Royce narrowed his gaze. “I don’t have a family.”

“Well, boss, you’ve got six weeks to hunt one up. I told him you were a doting husband and father.” Dave drained his glass, set it on a polished mahogany desk by the study window and heaved the long-suffering sigh of a man ascending a gallows. “Am I fired?”

“No.” Setting his own glass aside, Royce brushed his palms lightly and pushed away from the plush burgundy recliner against which his hip had been propped. “The formality of employment termination isn’t required for a dead man.”

Dave paled visibly.

Muttering, Royce spun away. There were cats in the cellar. The company was going to hell in a European handbasket.

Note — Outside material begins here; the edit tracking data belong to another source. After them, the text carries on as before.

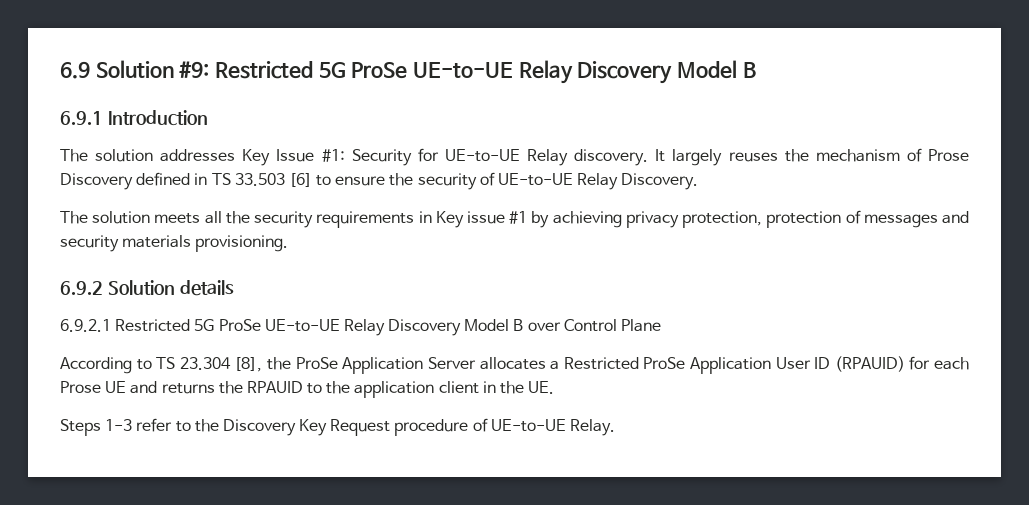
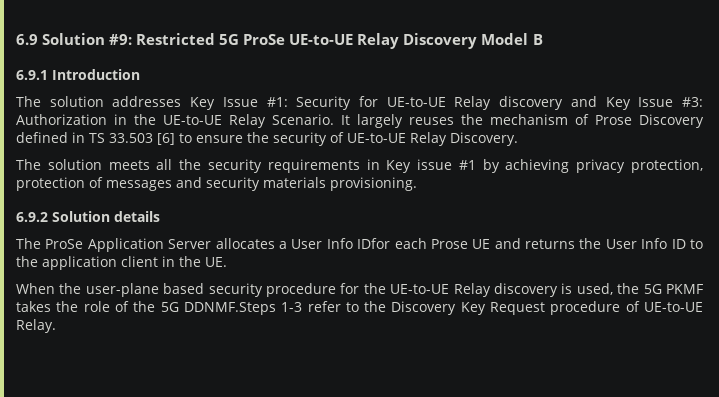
- The solution addresses Key Issue #1: Security for UE-to-UE Relay discovery.
+ The solution addresses Key Issue #1: Security for UE-to-UE Relay discovery and Key Issue #3: Authorization in the UE-to-UE Relay Scenario.
- 6.9.2.1 Restricted 5G ProSe UE-to-UE Relay Discovery Model B over Control Plane
- According to TS 23.304 [8], the ProSe Application Server allocates a Restricted ProSe Application User ID (RPAUID) for each Prose UE and returns the RPAUID to the application client in the UE.
+ The ProSe Application Server allocates a User Info IDfor each Prose UE and returns the User Info ID to the application client in the UE.
- Steps 1-3 refer to the Discovery Key Request procedure of UE-to-UE Relay.
+ When the user-plane based security procedure for the UE-to-UE Relay discovery is used, the 5G PKMF takes the role of the 5G DDNMF.Steps 1-3 refer to the Discovery Key Request procedure of UE-to-UE Relay.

His entire life was in chaos.

And all he could think about was the color of Laura Michaels’s eyes.

Chapter Two

“Oh, my God. Not again.” The slamming screen door shook the mobile home to its foundation. Wendy Wyatt stomped inside, her furious gaze riveted on the legal documents in Laura’s hand. “What is it this time, another harassment suit claiming you’ve ruined the family name by divorcing that rotten, good-for-nothing son of theirs? A demand for punitive damages because their grandchild once puked on an heirloom quilt? A request to return the antique wedding ring you had to hock to pay the attorney fees for their last round of lawsuits?”

A response would be pointless, since Laura knew her dear friend wouldn’t stop venting long enough to listen, anyway. She simply handed over the document in question, crossed into the cramped kitchen and poured herself a glass of water while Wendy read the newest Summons and Complaint, which had been presented to Laura upon her return from Royce Burton’s extravagant home.

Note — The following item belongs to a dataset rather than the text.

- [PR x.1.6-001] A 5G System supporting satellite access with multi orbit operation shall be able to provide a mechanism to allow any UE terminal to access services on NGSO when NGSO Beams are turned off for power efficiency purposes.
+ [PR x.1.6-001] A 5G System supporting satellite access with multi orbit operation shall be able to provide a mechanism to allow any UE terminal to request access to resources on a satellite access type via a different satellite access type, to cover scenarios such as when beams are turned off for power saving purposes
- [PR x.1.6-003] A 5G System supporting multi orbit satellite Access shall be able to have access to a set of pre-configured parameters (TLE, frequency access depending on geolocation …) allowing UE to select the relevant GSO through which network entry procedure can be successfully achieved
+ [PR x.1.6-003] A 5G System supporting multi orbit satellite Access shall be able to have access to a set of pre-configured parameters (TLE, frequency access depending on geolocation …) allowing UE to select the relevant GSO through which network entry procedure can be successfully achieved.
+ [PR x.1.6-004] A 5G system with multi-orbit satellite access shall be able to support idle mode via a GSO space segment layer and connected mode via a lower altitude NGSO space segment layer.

Behind her, paper crinkled. Her roommate issued a stunned gasp. “That’s impossible. How can your ex-laws demand full custody of your son? I mean, that sort of thing just doesn’t happen…does it?”

It took Laura a moment to steady trembling hands and mop up the water she’d spilled on the counter. With a deep breath, a feigned calm, she faced Wendy with what she hoped was a poised and thoughtful expression. “Apparently it does happen, according to that duly recorded hunk of mumbo jumbo.”

Wendy’s face crumpled as if tears were imminent. “How can they do this? I mean, first that lying piece of dog drool they sired humiliates you by humping every female that crosses his line of sight, then when you finally divorce the obnoxious cur, he signs over his assets to his parents and runs off to Europe to avoid paying child support for his own kid. What kind of people are these, anyway?”

“Rich people.” Heaving a sigh, Laura wiped the wet counter, tossed the dishrag over the faucet and swallowed a surge of anger so bitter it nearly choked her. “Money talks. If you have enough of it, ethics don’t matter. You can buy your own morality.”

This was the third lawsuit the Michaelses had filed against Laura since she’d had the audacity to leave their son, a spoiled young man whose once-endearing boyish alacrity soon disintegrated into adolescent immaturity, and whose taste for extravagance was legend despite the pesky fact that he’d never worked a day in his life.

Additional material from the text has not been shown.